Dear Ms. Davis,
I am sorry you have decided to not perform your job with the state of Kentucky and postponed the celebrations of a number of your residents. I understand you are to process marriage license requests, issuing these to applicants from your state, not first determine who is worthy of being granted a license based on personal views. You have not been asked or instructed to insert any particular requirements based on religiously held beliefs, have you? You are paid to do your job with tax dollars, not church donations, right?
The individuals you are refusing to serve are not attacking your religious views, asking for your blessing, or inviting your church to be involved.

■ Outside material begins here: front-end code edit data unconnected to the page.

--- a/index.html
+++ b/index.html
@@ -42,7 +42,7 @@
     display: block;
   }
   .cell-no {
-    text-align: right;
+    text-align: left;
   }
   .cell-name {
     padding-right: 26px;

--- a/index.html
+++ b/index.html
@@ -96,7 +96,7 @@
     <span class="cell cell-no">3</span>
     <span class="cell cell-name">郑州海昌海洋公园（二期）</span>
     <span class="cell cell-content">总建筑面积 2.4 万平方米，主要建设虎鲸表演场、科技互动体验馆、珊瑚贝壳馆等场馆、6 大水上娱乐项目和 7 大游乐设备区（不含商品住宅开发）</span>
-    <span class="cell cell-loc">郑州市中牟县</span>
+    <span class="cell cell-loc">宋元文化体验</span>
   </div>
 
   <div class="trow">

They simply are asking you to do your job as a public servant.
The U.S. Constitution is the rule of law in our society; we are not ruled by a collection of religious teachings. Religious liberty is a guaranteed right in the U.S., and acts of civil disobedience have played an important role in our nation’s history. But if you truly believe that what you are being asked to do is a violation of your faith, then I do not understand why you would want to stay in a job with clearly defined responsibilities that are in conflict with these cherished beliefs. This makes me wonder what other motivations you may have.

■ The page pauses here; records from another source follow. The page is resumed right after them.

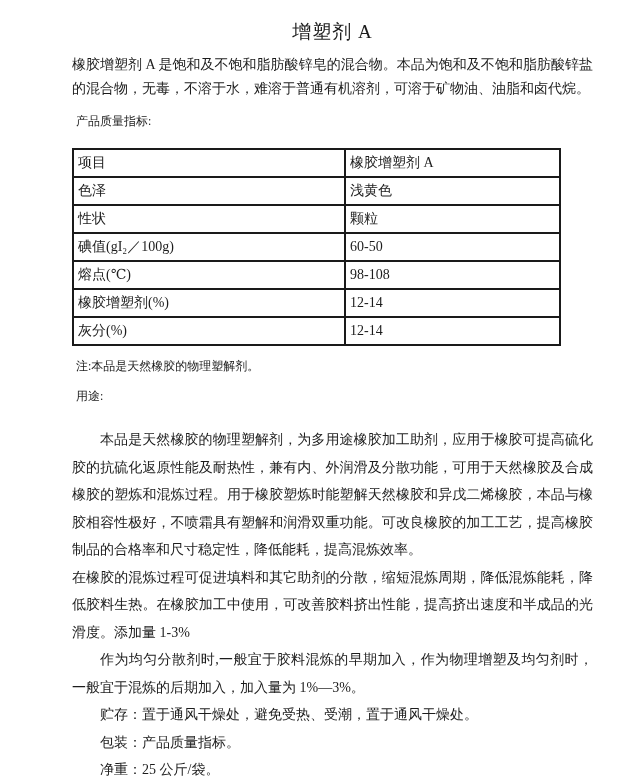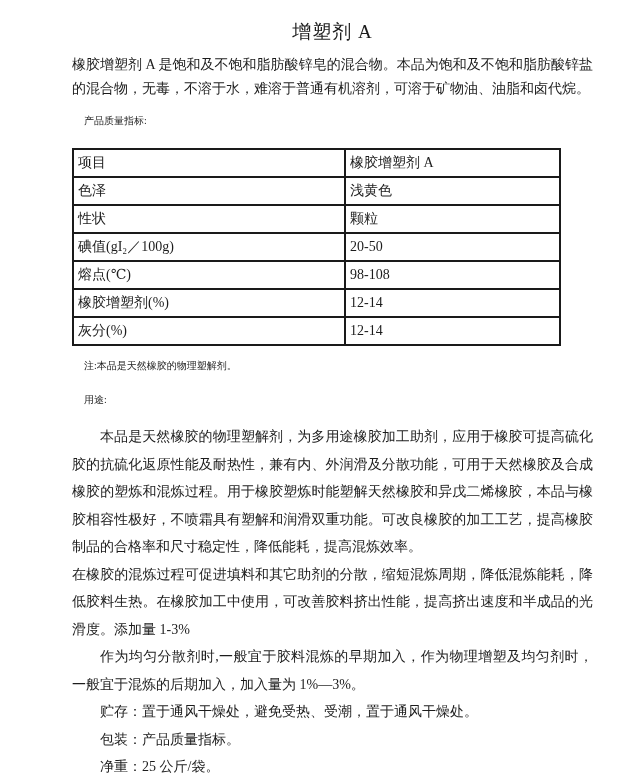--- a/index.html
+++ b/index.html
@@ -31,9 +31,9 @@
     margin: 7px 0 0 0;
   }
   .plain-line {
-    font-size: 10px;
+    font-size: 12px;
     line-height: 22px;
-    margin: 12px;
+    margin: 4px;
   }
   .quality-label { margin-top: 9px; }
   .quality-table {

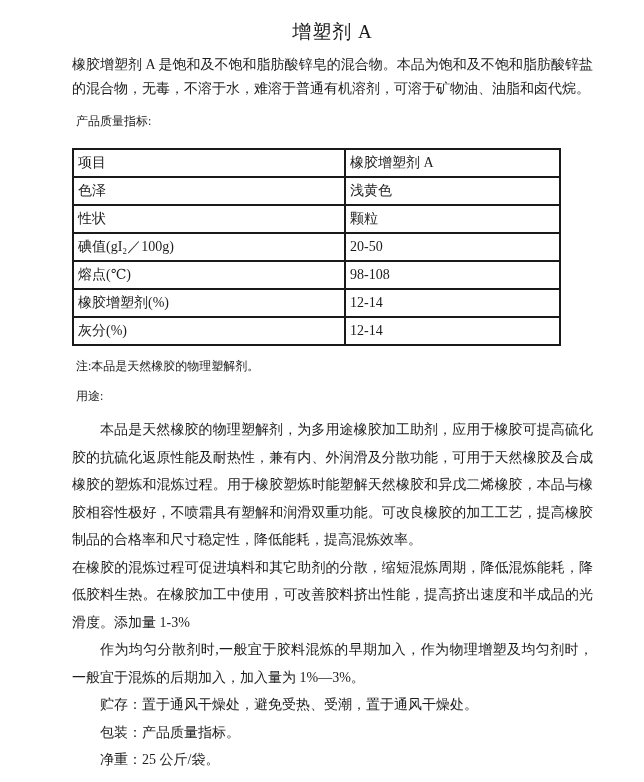--- a/index.html
+++ b/index.html
@@ -94,7 +94,7 @@
 
         <tr>
           <td class="c1">碘值(gI₂／100g)</td>
-          <td class="c2">20-50</td>
+          <td class="c2">60-50</td>
         </tr>
 
         <tr>

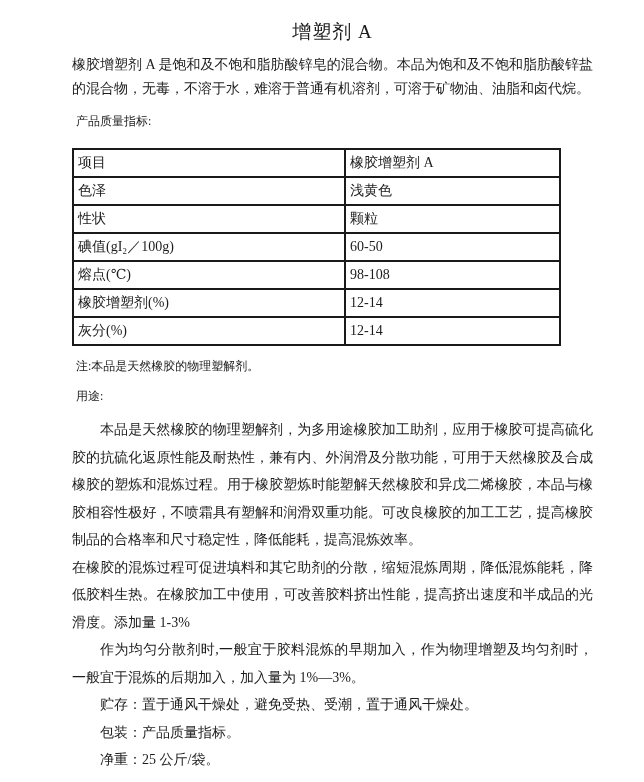--- a/index.html
+++ b/index.html
@@ -54,7 +54,7 @@
   .quality-table td.c1 { width: 262px; }
   .note { margin-top: 9px; }
   .usage-label { margin-top: 8px; }
-  .usage-section { margin-top: 9px; }
+  .usage-section { margin-top: 19px; }
   .body-par {
     font-size: 14px;
     line-height: 27.5px;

We remind our son to use words to express his feelings. In that spirit, know that your actions hurt. Your decision to not issue marriage licenses is a form of disapproval. Gay men and women are equally worthy and legally entitled to the rights and protections of a civil marriage license. That issue has been decided.

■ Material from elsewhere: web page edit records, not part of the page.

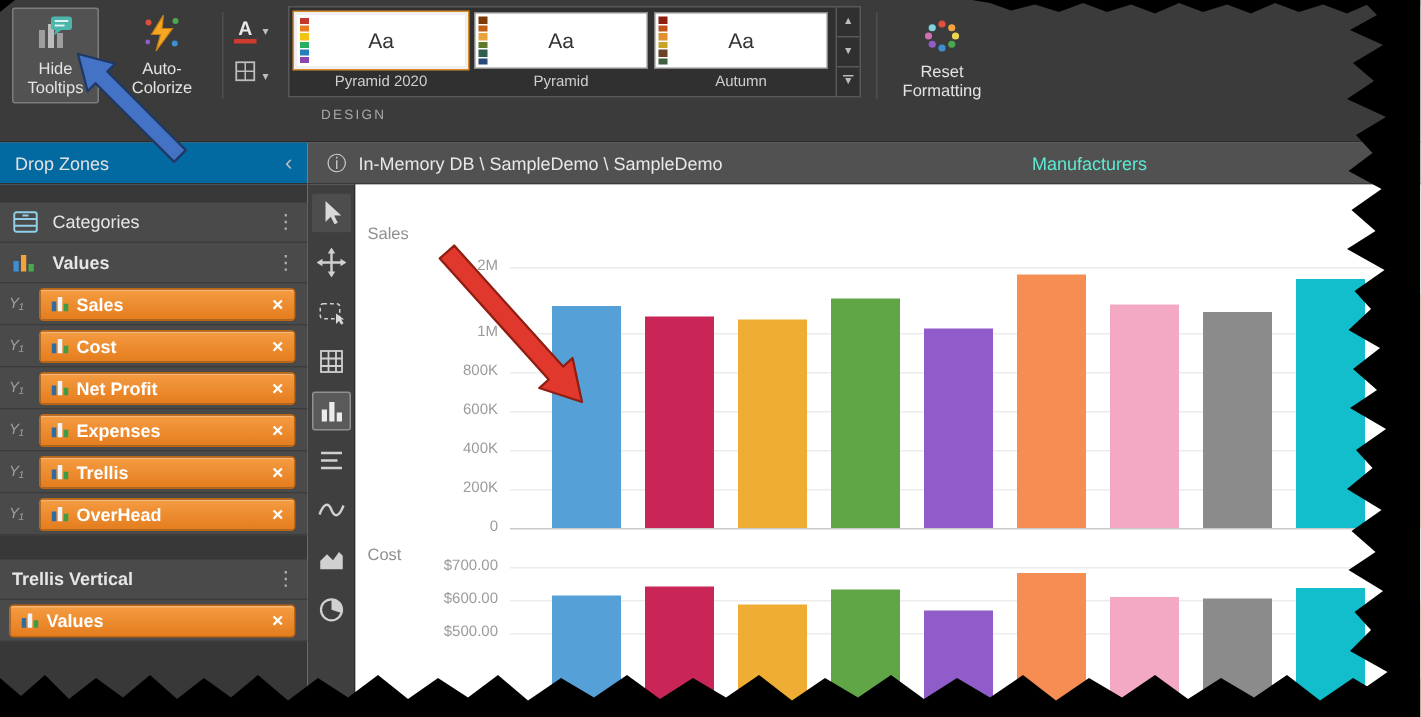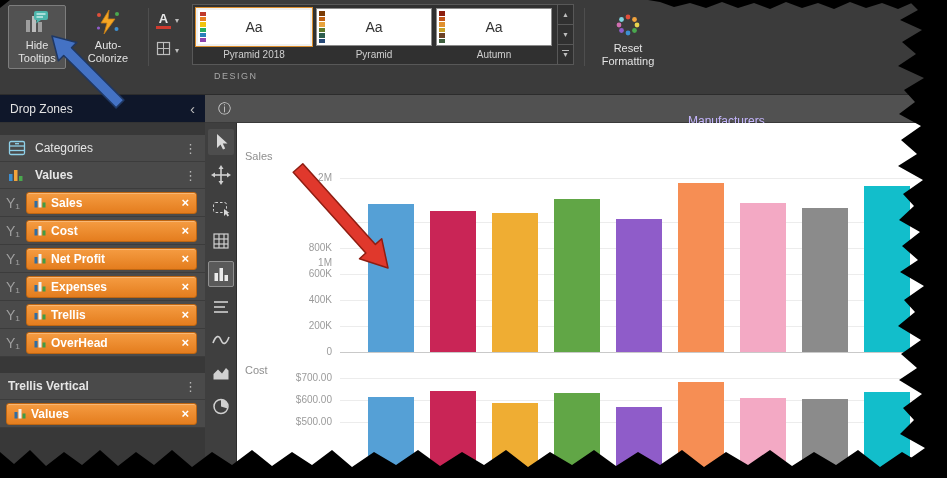--- a/index.html
+++ b/index.html
@@ -144,7 +144,7 @@
               </div>
               <span class="aa">Aa</span>
             </div>
-            <div class="tile-label">Pyramid 2018</div>
+            <div class="tile-label">Pyramid 2020</div>
           </div>
           <div class="tile-wrap">
             <div class="tile">

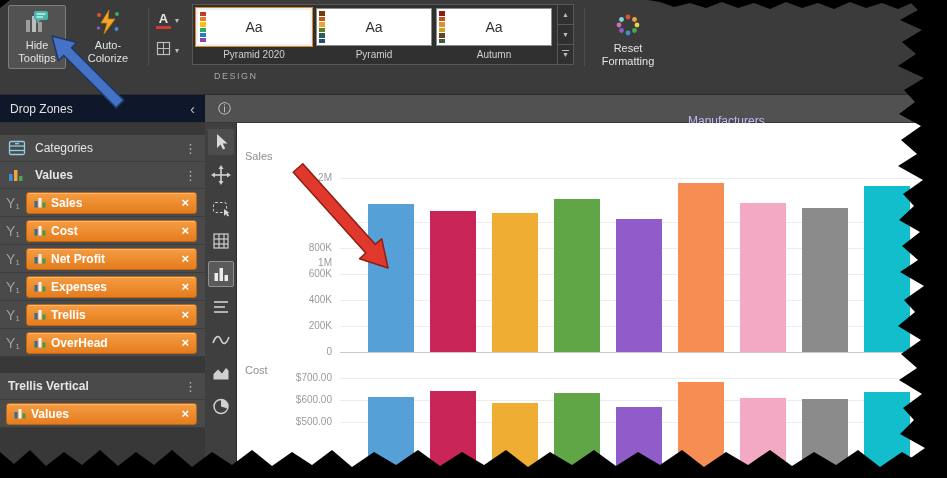--- a/index.html
+++ b/index.html
@@ -36,7 +36,7 @@
   .design-label { position:absolute; left:214px; top:71px; color:#a8a8a8; font-size:9px; letter-spacing:1.5px; }
 
   
-  .dz-header { position:absolute; top:95px; left:0; width:205px; height:28px; background:#0f172a; color:#e2e2e2; font-size:12px; display:flex; align-items:center; padding:0 10px; border-bottom:1px solid #333; }
+  .dz-header { position:absolute; top:95px; left:0; width:205px; height:28px; background:#0369a1; color:#e2e2e2; font-size:12px; display:flex; align-items:center; padding:0 10px; border-bottom:1px solid #333; }
   .dz-header .col { margin-left:auto; color:#bdbdbd; font-size:15px; cursor:pointer; }
   .crumbbar { position:absolute; top:95px; left:205px; right:0; height:28px; background:#515151; color:#e8e8e8; font-size:12px; display:flex; align-items:center; border-bottom:1px solid #3a3a3a; }
   .crumbbar .info { margin:0 8px 0 13px; color:#cfcfcf; font-size:13px; }

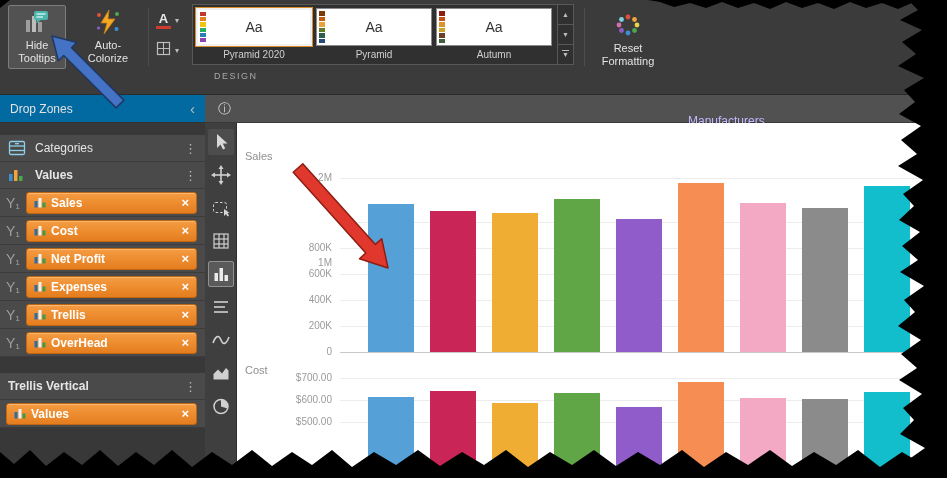--- a/index.html
+++ b/index.html
@@ -209,6 +209,7 @@
   </div>
   <div class="crumbbar">
     <span class="info">ⓘ</span>
+    <span class="path">In-Memory DB \ SampleDemo \ SampleDemo</span>
     <span class="manufacturers">Manufacturers</span>
   </div>
 

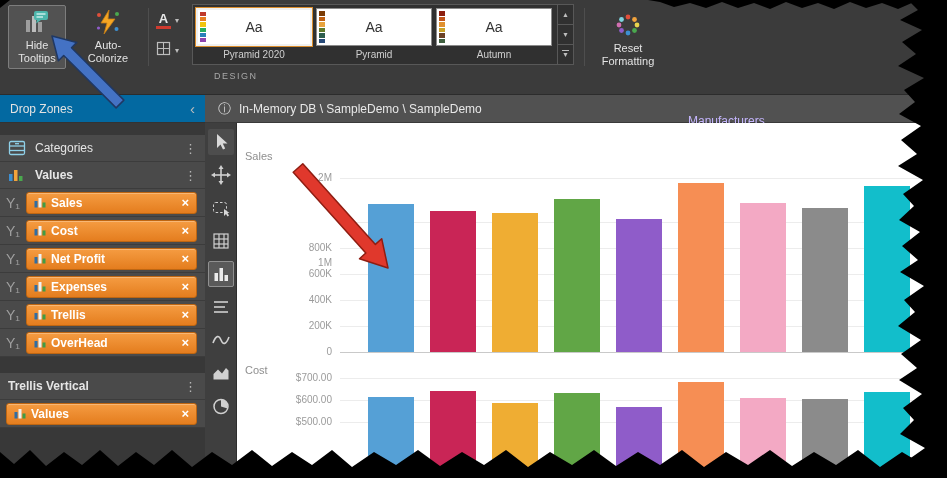--- a/index.html
+++ b/index.html
@@ -40,7 +40,7 @@
   .dz-header .col { margin-left:auto; color:#bdbdbd; font-size:15px; cursor:pointer; }
   .crumbbar { position:absolute; top:95px; left:205px; right:0; height:28px; background:#515151; color:#e8e8e8; font-size:12px; display:flex; align-items:center; border-bottom:1px solid #3a3a3a; }
   .crumbbar .info { margin:0 8px 0 13px; color:#cfcfcf; font-size:13px; }
-  .manufacturers { position:absolute; left:483px; top:12px; height:28px; line-height:28px; color:#c4b5fd; }
+  .manufacturers { position:absolute; left:483px; top:0; height:28px; line-height:28px; color:#5eead4; }
 
   
   .leftpanel { position:absolute; top:123px; left:0; width:205px; bottom:0; background:#383838; overflow:hidden; }

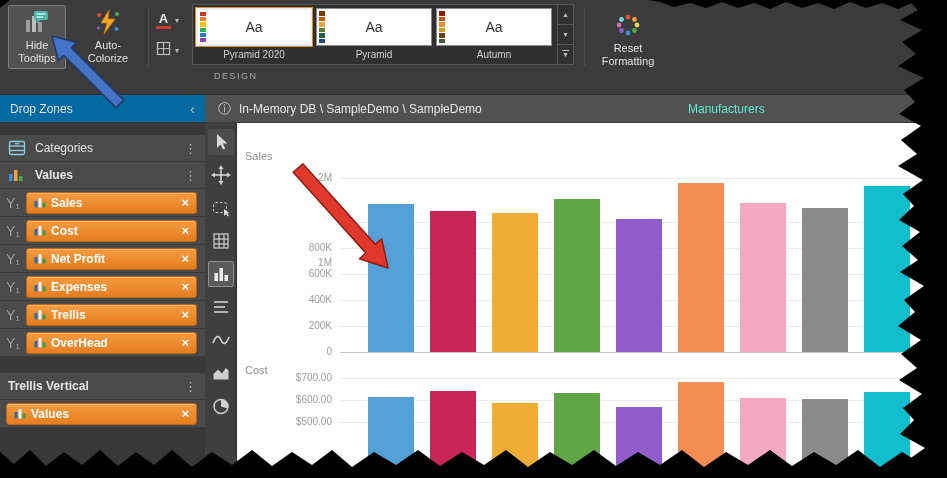--- a/index.html
+++ b/index.html
@@ -51,7 +51,7 @@
   .sect-row .dots { margin-left:auto; color:#b5b5b5; font-size:13px; cursor:pointer; }
   .bold { font-weight:bold; }
   .chip-row { height:28px; background:#4a4a4a; border-bottom:1px solid #3c3c3c; display:flex; align-items:center; padding:0 8px 0 6px; }
-  .chip-row .pfx { width:20px; color:#9f9f9f; font-size:14px; }
+  .chip-row .pfx { width:20px; color:#9f9f9f; font-size:10px; font-style:italic; }
   .chip { flex:1; height:22px; background:linear-gradient(180deg,#F59C42,#E47D1E); border:1px solid #BE6612; border-radius:3px; display:flex; align-items:center; padding:0 7px; color:#fff; font-size:12px; font-weight:bold; box-shadow:inset 0 1px 0 rgba(255,255,255,.28); cursor:grab; }
   .chip .cicon { margin-right:5px; display:flex; }
   .chip .x { margin-left:auto; font-weight:bold; cursor:pointer; font-size:13px; line-height:13px; }

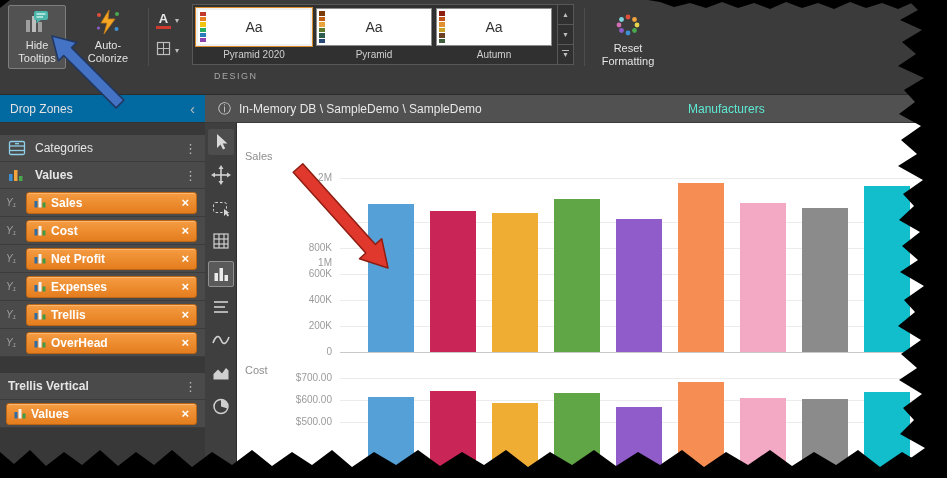--- a/index.html
+++ b/index.html
@@ -423,7 +423,7 @@
   <div class="gridline" style="top: 55px;"></div>
       <div class="tick" style="top: 49px;">2M</div>
       <div class="gridline" style="top: 99px;"></div>
-      <div class="tick" style="top: 93px; margin-top: 41px;">1M</div>
+      <div class="tick" style="top: 93px;">1M</div>
       <div class="gridline" style="top: 125px;"></div>
       <div class="tick" style="top: 119px;">800K</div>
       <div class="gridline" style="top: 151px;"></div>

I wish I knew how to help you appreciate that I sincerely do not believe same-sex marriages are a threat to your religious teachings or concept of marriage. I believe quite the opposite. There are many different meanings and interpretations of marriage and yours and mine do not have to agree for us to coexist. To me, marriage is a defining ritual in our society, it’s much more than sex. It includes friendship, child-rearing, companionship, and most importantly – a public declaration of love and commitment.
David and I strive for our business to be an outward expression of our desire to help encourage, inspire and celebrate declarations of love and commitment in all their diversity, including yours. What are your actions an outward expression of, Ms. Davis?